A quick glance at the 15 or so resumes I have on my desk, the word "Experience" seems to be often synonymous with "Employment". A number of these do have a separate "Projects" section, detailing exactly the sort of thing you list here. One even lists months/years, as follows:


(list of employers)


Project A (Aug 2012-July 2014)
(details details details)

Project B (Aug 2013-current)
(details details details)

For a hiring manager, this is nice, as (1) it further highlights the applicants skills, as well as (2) demonstrates that he has interests/skills/passions beyond the ones he lists in the employment section. In all cases, though, they're relevant to the core skill set beingt advertised. Given that you're an engineer, projects such as woodworking should be listed in "interests" at the bottom of the resume (or not; many don't include an interests section at all).

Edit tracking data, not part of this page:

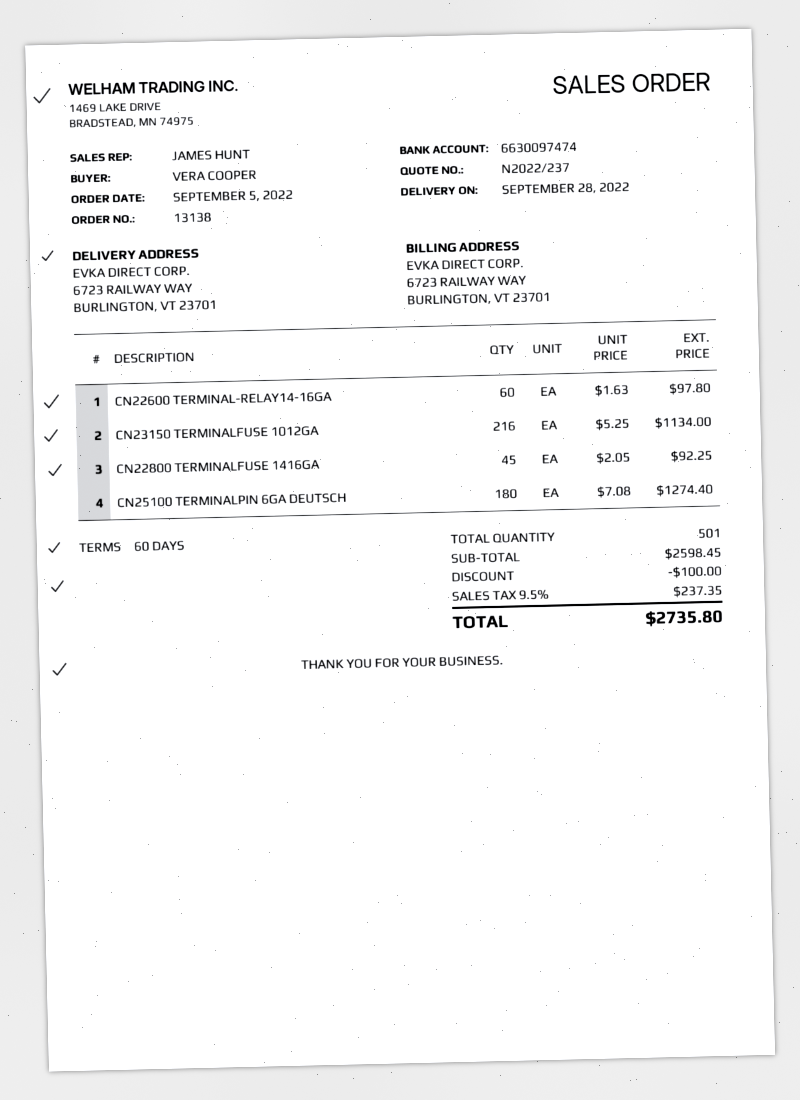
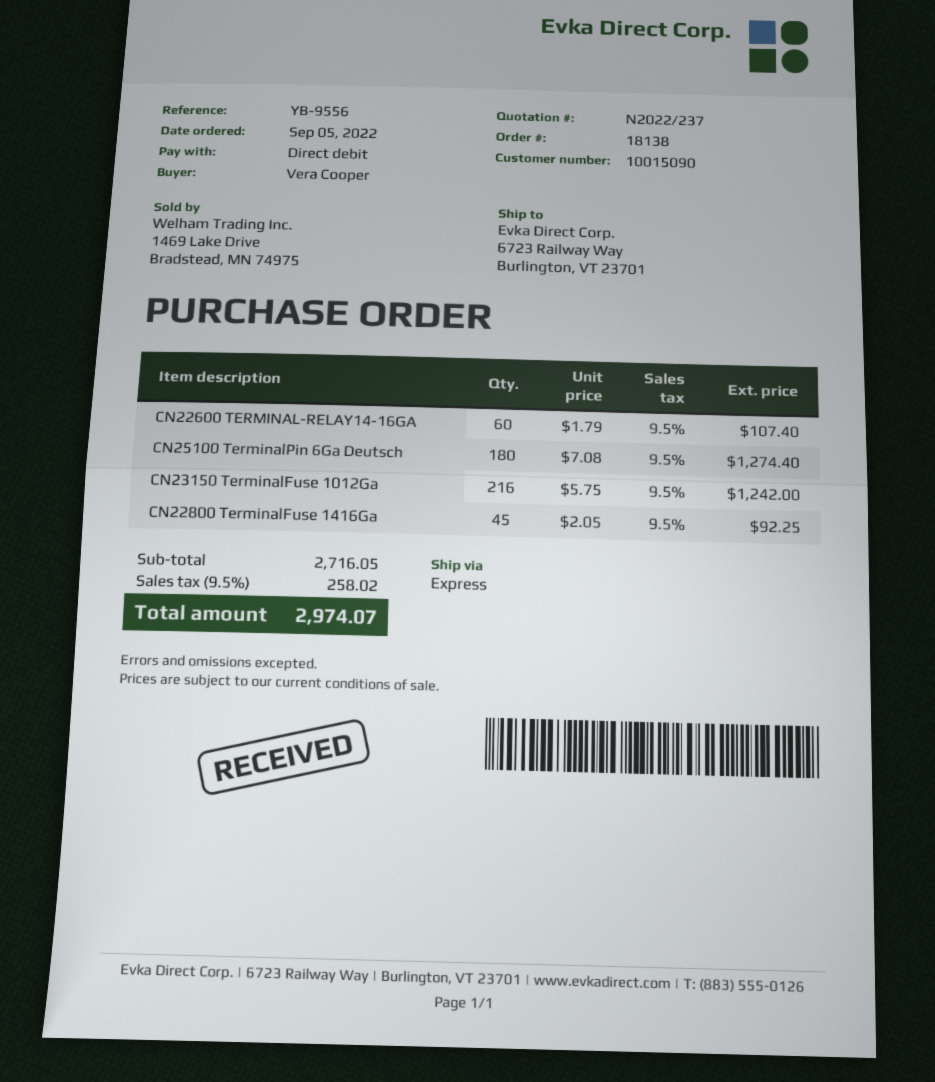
order number: 13138 -> 18138
CN22600 TERMINAL-RELAY14-16GA: 60 x 1.63 = 97.80 -> 60 x 1.79 = 107.40
CN23150 TERMINALFUSE 1012GA: 216 x 5.25 = 1134.00 -> 216 x 5.75 = 1242.00
subtotal: 2598.45 -> 2716.05
discount: 100.00 -> none
tax: 9.5% = 237.35 -> 9.5% = 258.02
total: 2735.80 -> 2974.07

Do note that you do not want to try to "cover up" the fact that you have a two-year employment gap in your resume. You can count on that coming up in an interview, and if it even just appears that you're trying to hide that in your resume you will end up looking shady and/or dishonest. Make sure its very clear that these are personal projects you worked for on your own time.

That said, if any of the projects turned into an income stream (e.g., launched a project that actually generates revenue), that should be listed in "Experience", as you can honestly say you work there to pay bills.